Michael Eisner on Media's Future
By now you may have heard that former Disney CEO Michael Eisner is in talks to become chairman of the Tribune Company after it emerges from bankruptcy. And you may also have heard that Eisner is making the promotional rounds for his new book, Working Together: Why Great Partnerships Succeed, which is due to hit stores next week. But for those of you who, like me, consider the timing of the Tribune news so close to the book’s publication more than a happy coincidence, shame on you (and me!) for being so cynical. Remember, it’s Rupert Murdoch that owns the news, not Eisner.

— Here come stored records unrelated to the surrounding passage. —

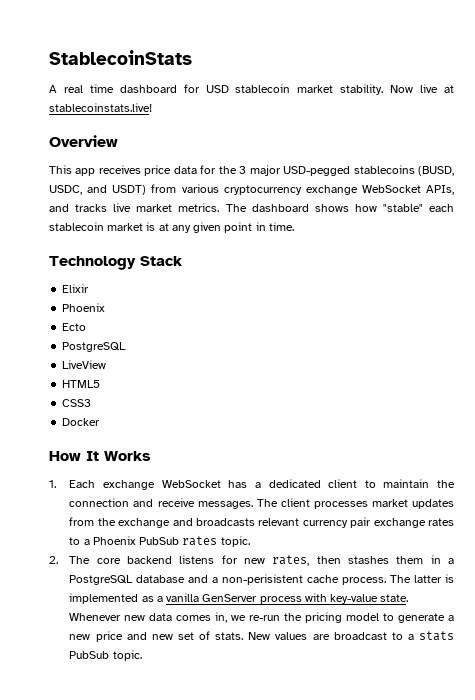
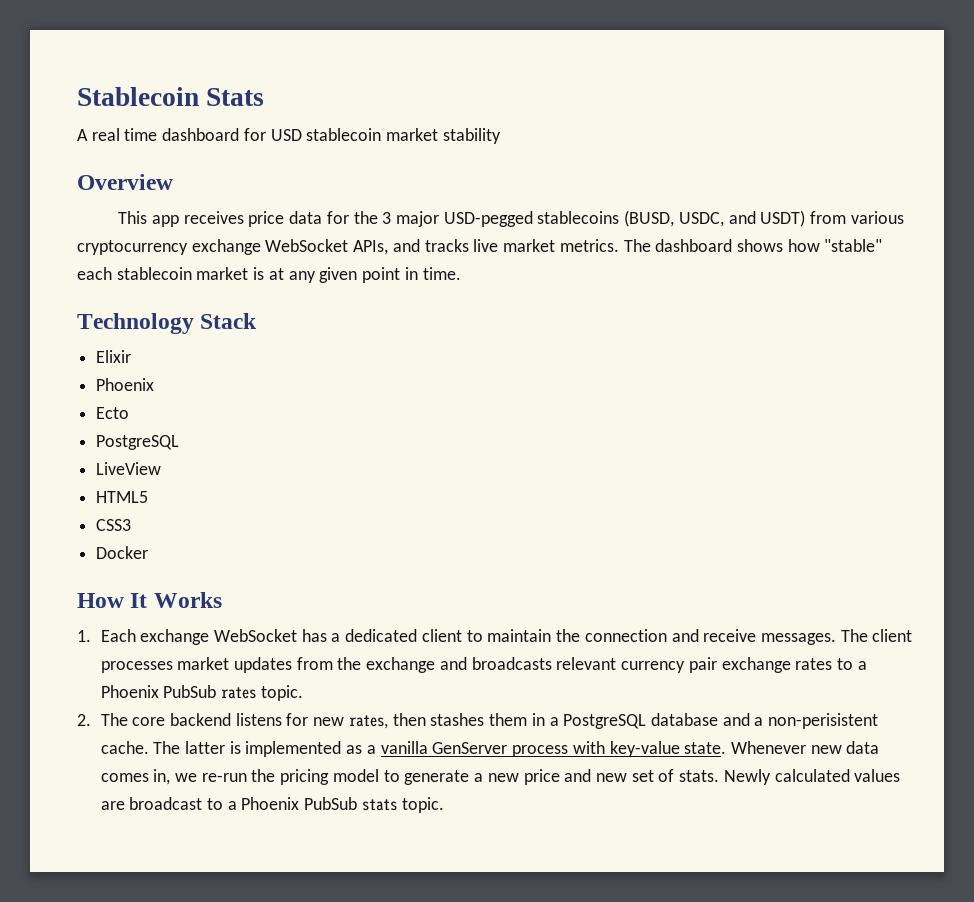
- StablecoinStats
+ Stablecoin Stats
- A real time dashboard for USD stablecoin market stability. Now live at stablecoinstats.live!
+ A real time dashboard for USD stablecoin market stability
- 2. The core backend listens for new rates, then stashes them in a PostgreSQL database and a non-perisistent cache process.
+ 2. The core backend listens for new rates, then stashes them in a PostgreSQL database and a non-perisistent cache.
- New values are broadcast to a stats PubSub topic.
+ Newly calculated values are broadcast to a Phoenix PubSub stats topic.

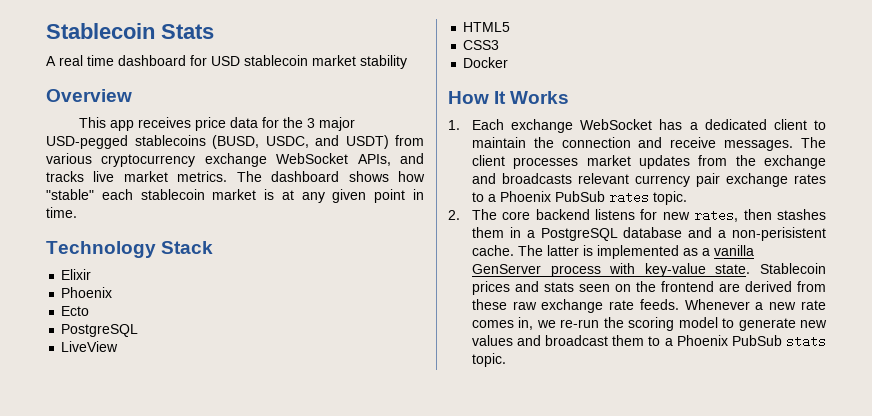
- Whenever new data comes in, we re-run the pricing model to generate a new price and new set of stats. Newly calculated values are broadcast to a Phoenix PubSub stats topic.
+ Stablecoin prices and stats seen on the frontend are derived from these raw exchange rate feeds. Whenever a new rate comes in, we re-run the scoring model to generate new values and broadcast them to a Phoenix PubSub stats topic.

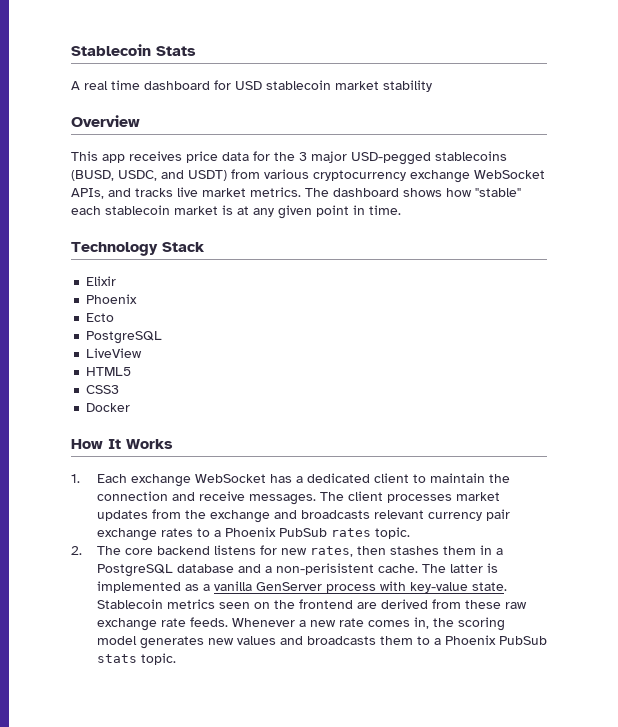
- Stablecoin prices and stats seen on the frontend are derived from these raw exchange rate feeds.
+ Stablecoin metrics seen on the frontend are derived from these raw exchange rate feeds.
- Whenever a new rate comes in, we re-run the scoring model to generate new values and broadcast them to a Phoenix PubSub stats topic.
+ Whenever a new rate comes in, the scoring model generates new values and broadcasts them to a Phoenix PubSub stats topic.

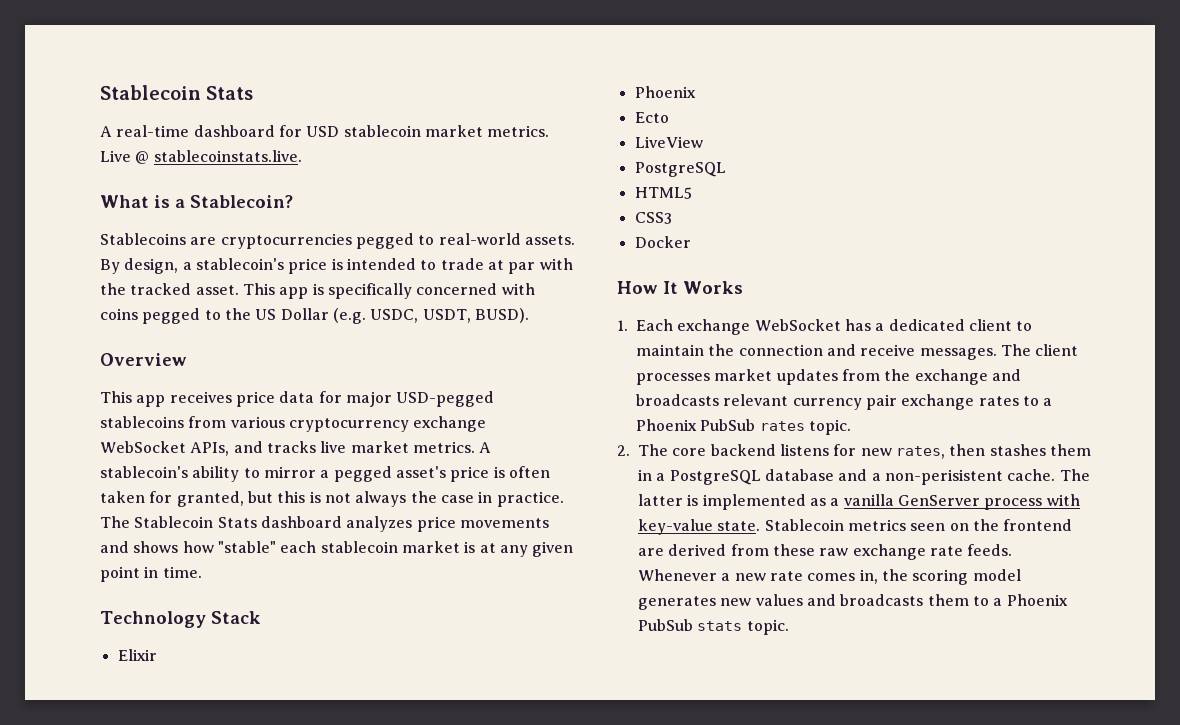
- A real time dashboard for USD stablecoin market stability
+ A real-time dashboard for USD stablecoin market metrics. Live @ stablecoinstats.live.
+ What is a Stablecoin?
+ Stablecoins are cryptocurrencies pegged to real-world assets. By design, a stablecoin's price is intended to trade at par with the tracked asset. This app is specifically concerned with coins pegged to the US Dollar (e.g. USDC, USDT, BUSD).
- This app receives price data for the 3 major USD-pegged stablecoins (BUSD, USDC, and USDT) from various cryptocurrency exchange WebSocket APIs, and tracks live market metrics.
+ This app receives price data for major USD-pegged stablecoins from various cryptocurrency exchange WebSocket APIs, and tracks live market metrics.
- The dashboard shows how "stable" each stablecoin market is at any given point in time.
+ A stablecoin's ability to mirror a pegged asset's price is often taken for granted, but this is not always the case in practice. The Stablecoin Stats dashboard analyzes price movements and shows how "stable" each stablecoin market is at any given point in time.
  Ecto
+ LiveView
  PostgreSQL
- LiveView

“I wish I was that savvy, but I’m not,” says Eisner in an interview with The Daily Beast, his first since the Tribune news broke. “Nothing that has come out has come from me. I can’t help people making conjecture, but I’ve never said anything about it and I’m not going to discuss it.”
Eisner’s modesty betrays the fact that he is indeed savvy when it comes to dealing with the press—throughout our hour-long discussion he never once fell for my attempts to bait him into talking about Tribune, steadfastly refusing to speak in particulars and generalizing about the overall media landscape. In that regard, Eisner proved confounding, with his comments reading more like misdirection than tea leaves. After all, this is the same guy who, in an interview with Variety ostensibly to promote his book about partnerships, recently said that one of the things he misses most about being CEO of a large media company is that he can “no longer be dictator.”
Or, to use an example from the book—which examines the dynamics between Bill and Melinda Gates, Brian Grazer and Ron Howard, Joe Torre and Don Zimmer, and seven other successful partnerships—Eisner writes in the epilogue that he has “always believed that when you’re making a partnership agreement, there should not be a provision on how that partnership ends.” That’s an oddly principled and trusting stance to take for someone who went through an ugly, public separation from Harvey and Bob Weinstein and had to pay Michael Ovitz $140 million for 14 months work at Disney precisely because the terms of their partnership separation weren’t clearly defined.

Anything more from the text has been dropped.